— Task prompt —
Every record below needs to be written out exactly, apart from the pictures.

— Records to use —
☆ ☆ ☆

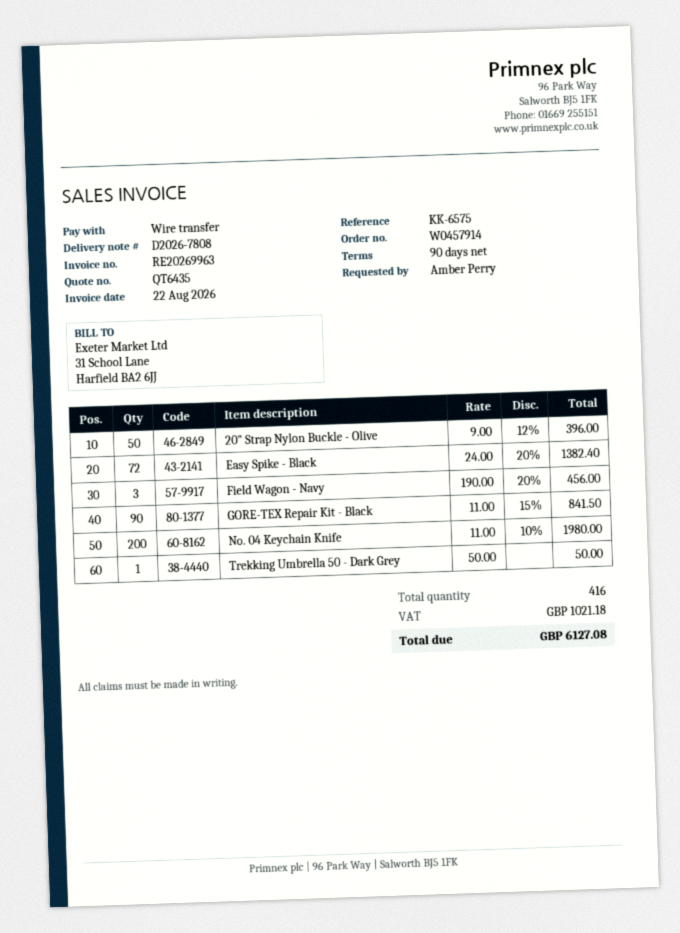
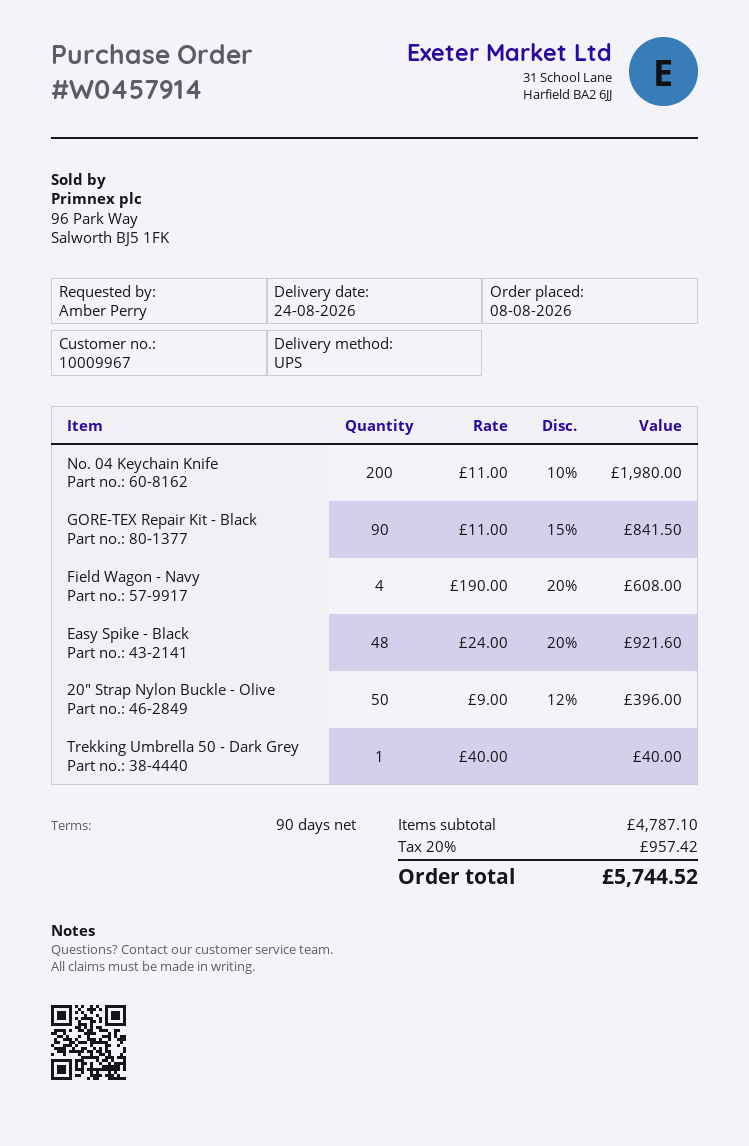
Easy Spike - Black: 72 x 24.00 - 20% = 1382.40 -> 48 x 24.00 - 20% = 921.60
Field Wagon - Navy: 3 x 190.00 - 20% = 456.00 -> 4 x 190.00 - 20% = 608.00
Trekking Umbrella 50 - Dark Grey: 1 x 50.00 = 50.00 -> 1 x 40.00 = 40.00
tax: 1021.18 -> 957.42
total: 6127.08 -> 5744.52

☆ ☆ ☆

— Solved problem —
Easy Spike - Black: 72 x 24.00 - 20% = 1382.40 -> 48 x 24.00 - 20% = 921.60
Field Wagon - Navy: 3 x 190.00 - 20% = 456.00 -> 4 x 190.00 - 20% = 608.00
Trekking Umbrella 50 - Dark Grey: 1 x 50.00 = 50.00 -> 1 x 40.00 = 40.00
tax: 1021.18 -> 957.42
total: 6127.08 -> 5744.52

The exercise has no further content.